--- TASK PROMPT ---
If a line in the records below contains the word "index", copy it.

:::

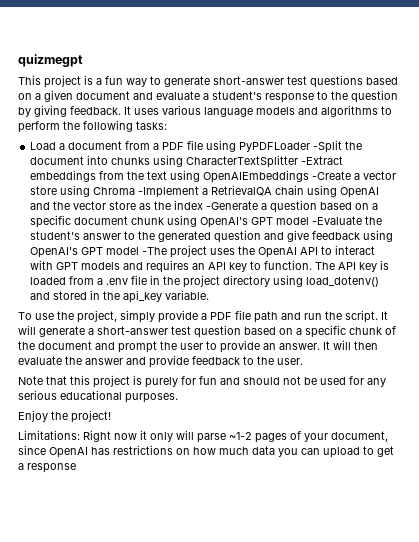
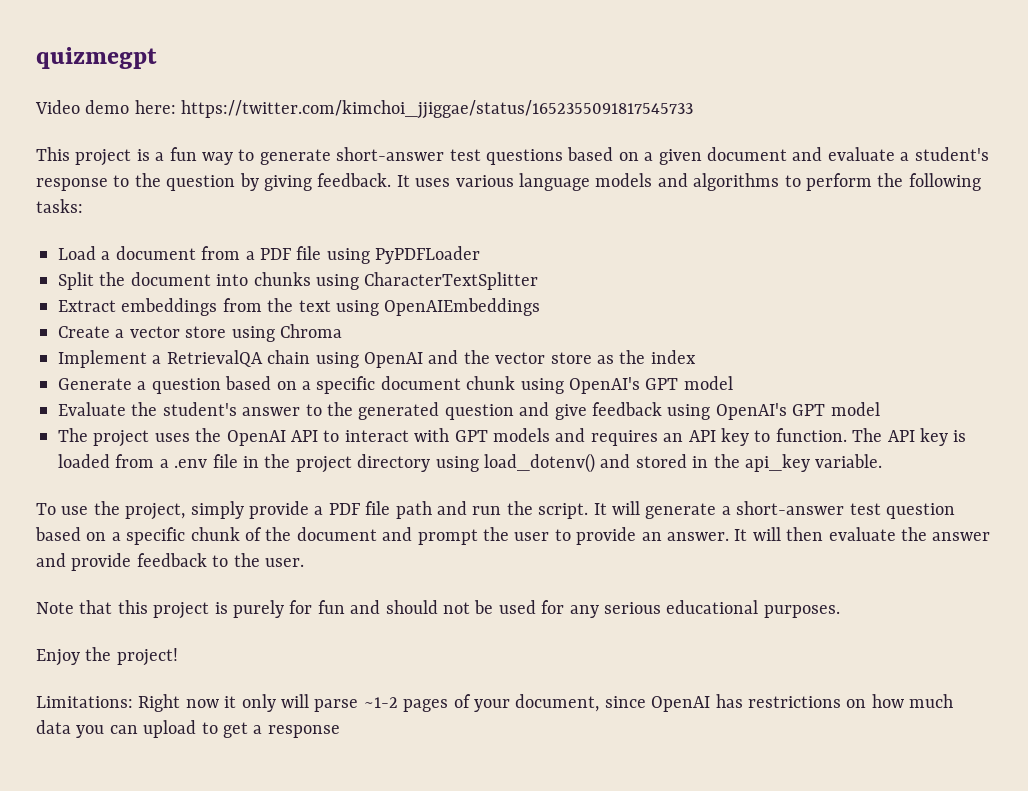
+ Video demo here: https://twitter.com/kimchoi_jjiggae/status/1652355091817545733
- Load a document from a PDF file using PyPDFLoader -Split the document into chunks using CharacterTextSplitter -Extract embeddings from the text using OpenAIEmbeddings -Create a vector store using Chroma -Implement a RetrievalQA chain using OpenAI and the vector store as the index -Generate a question based on a specific document chunk using OpenAI's GPT model -Evaluate the student's answer to the generated question and give feedback using OpenAI's GPT model -The project uses the OpenAI API to interact with GPT models and requires an API key to function.
+ Load a document from a PDF file using PyPDFLoader
+ Split the document into chunks using CharacterTextSplitter
+ Extract embeddings from the text using OpenAIEmbeddings
+ Create a vector store using Chroma
+ Implement a RetrievalQA chain using OpenAI and the vector store as the index
+ Generate a question based on a specific document chunk using OpenAI's GPT model
+ Evaluate the student's answer to the generated question and give feedback using OpenAI's GPT model
+ The project uses the OpenAI API to interact with GPT models and requires an API key to function.

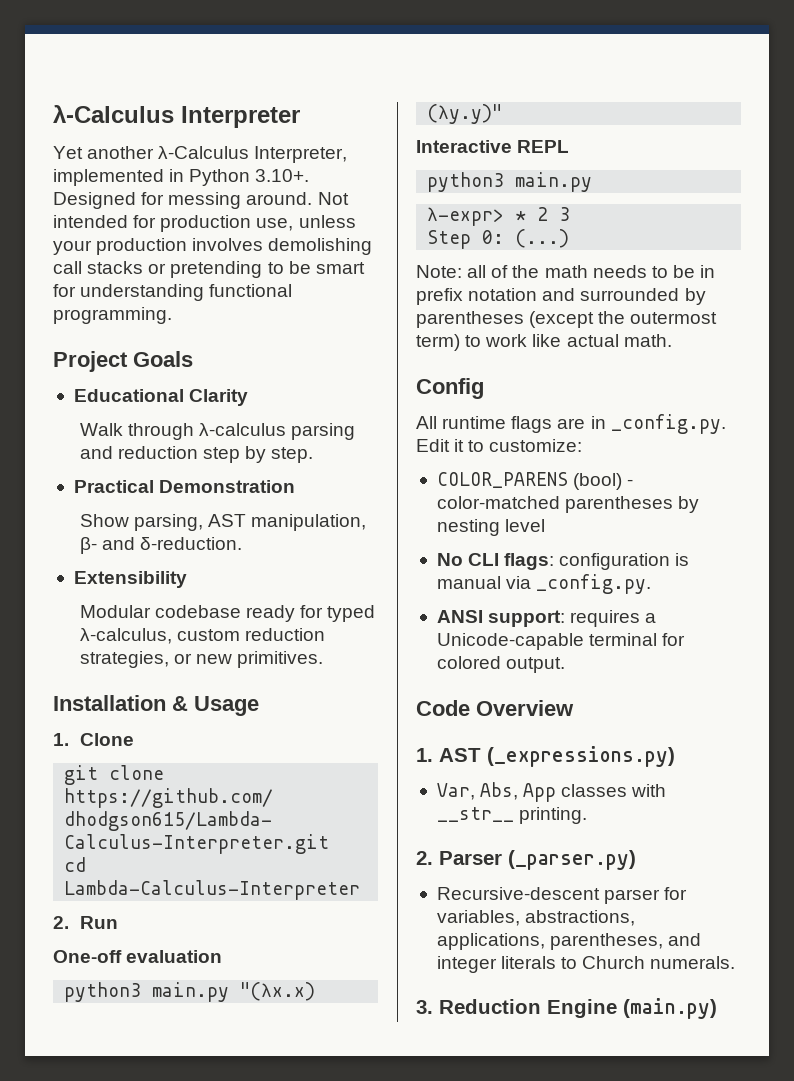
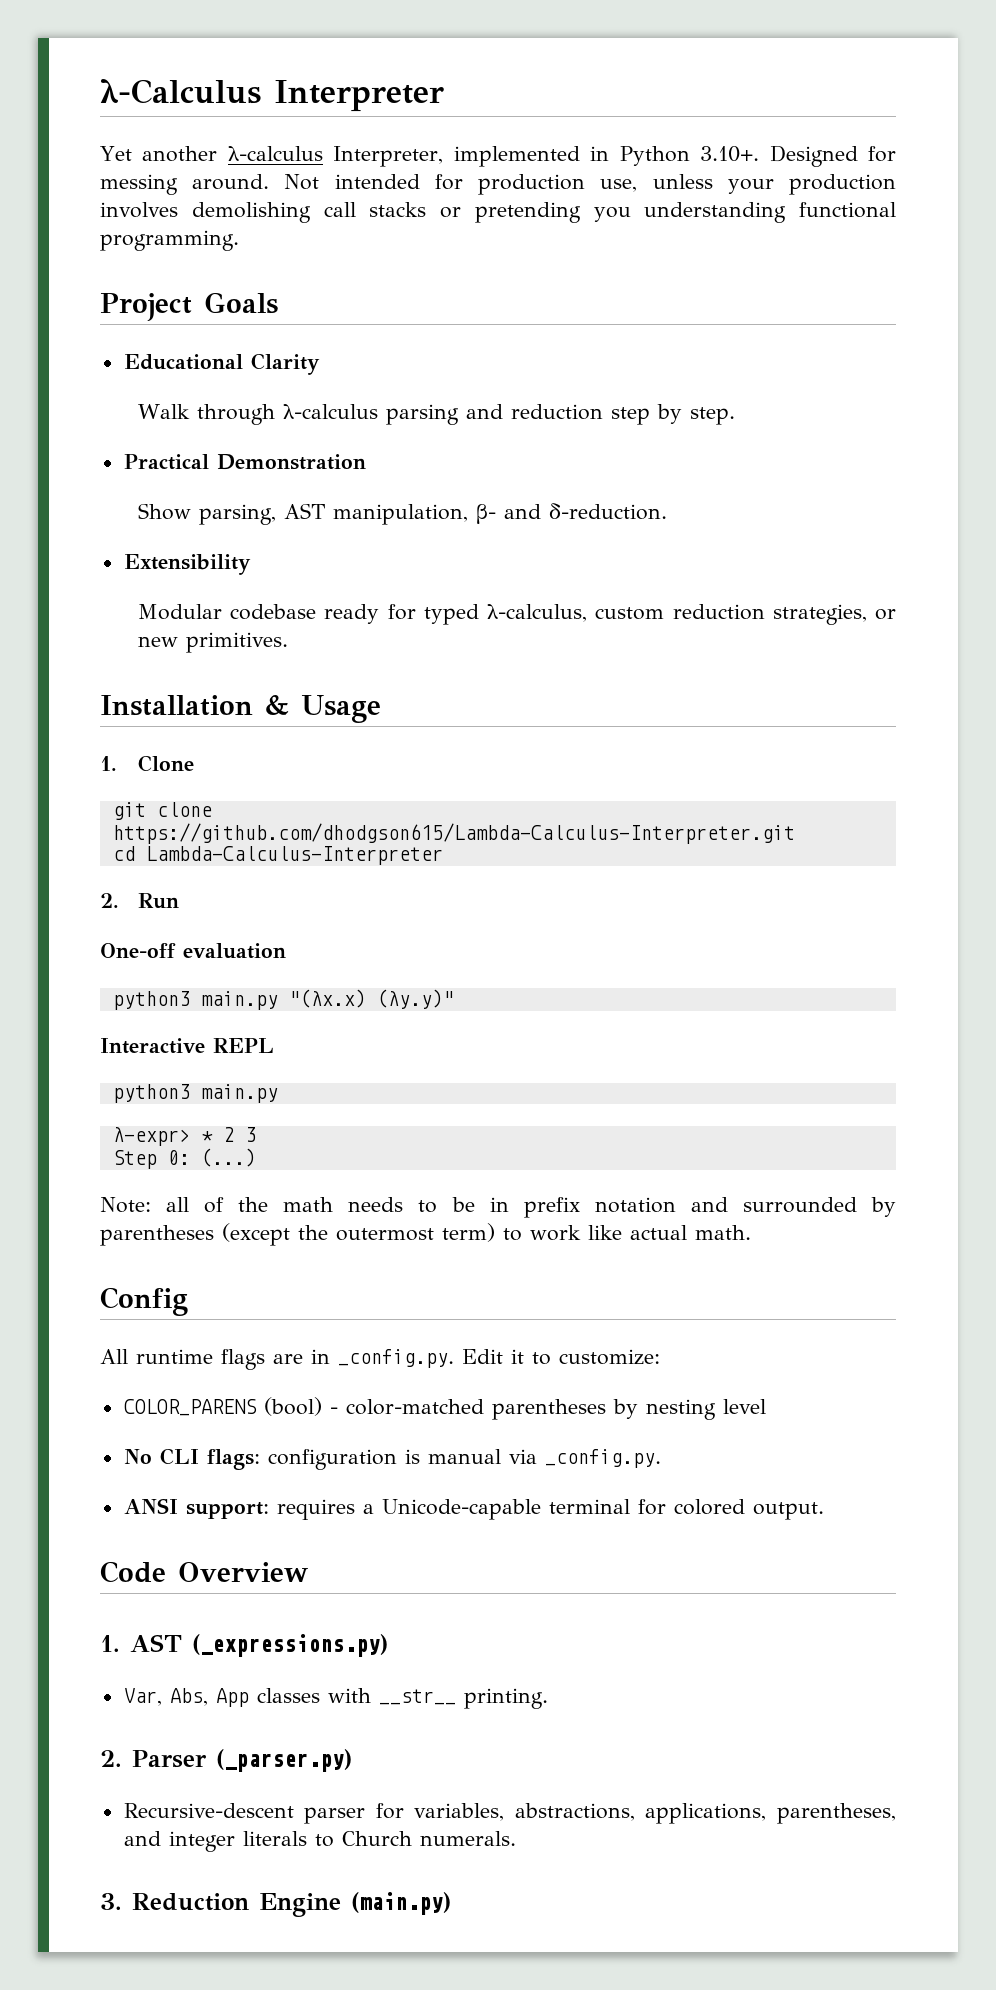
- Yet another λ-Calculus Interpreter, implemented in Python 3.10+. Designed for messing around.
+ Yet another λ-calculus Interpreter, implemented in Python 3.10+. Designed for messing around.
- Not intended for production use, unless your production involves demolishing call stacks or pretending to be smart for understanding functional programming.
+ Not intended for production use, unless your production involves demolishing call stacks or pretending you understanding functional programming.

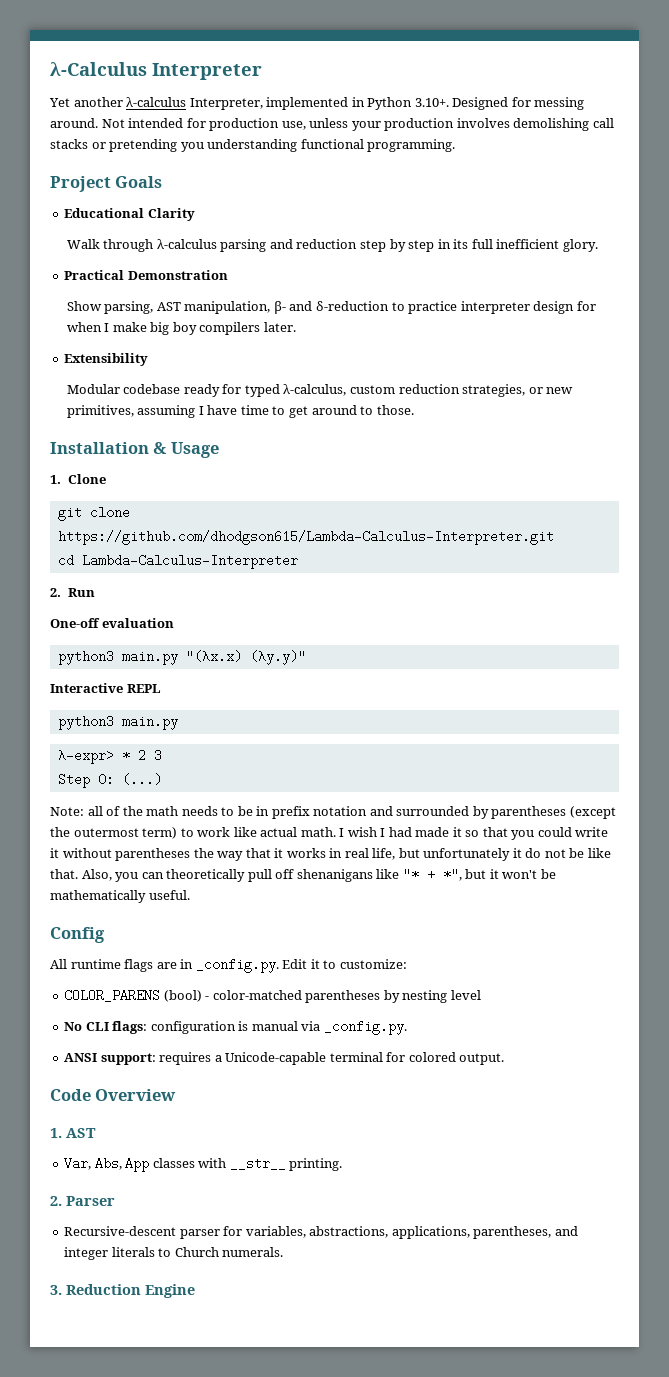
- Walk through λ-calculus parsing and reduction step by step.
+ Walk through λ-calculus parsing and reduction step by step in its full inefficient glory.
- Show parsing, AST manipulation, β- and δ-reduction.
+ Show parsing, AST manipulation, β- and δ-reduction to practice interpreter design for when I make big boy compilers later.
- Modular codebase ready for typed λ-calculus, custom reduction strategies, or new primitives.
+ Modular codebase ready for typed λ-calculus, custom reduction strategies, or new primitives, assuming I have time to get around to those.
+ I wish I had made it so that you could write it without parentheses the way that it works in real life, but unfortunately it do not be like that. Also, you can theoretically pull off shenanigans like "* + *", but it won't be mathematically useful.
- 1. AST (_expressions.py)
+ 1. AST
- 2. Parser (_parser.py)
+ 2. Parser
- 3. Reduction Engine (main.py)
+ 3. Reduction Engine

:::

--- TASK ANSWER ---
- Load a document from a PDF file using PyPDFLoader -Split the document into chunks using CharacterTextSplitter -Extract embeddings from the text using OpenAIEmbeddings -Create a vector store using Chroma -Implement a RetrievalQA chain using OpenAI and the vector store as the index -Generate a question based on a specific document chunk using OpenAI's GPT model -Evaluate the student's answer to the generated question and give feedback using OpenAI's GPT model -The project uses the OpenAI API to interact with GPT models and requires an API key to function.
+ Implement a RetrievalQA chain using OpenAI and the vector store as the index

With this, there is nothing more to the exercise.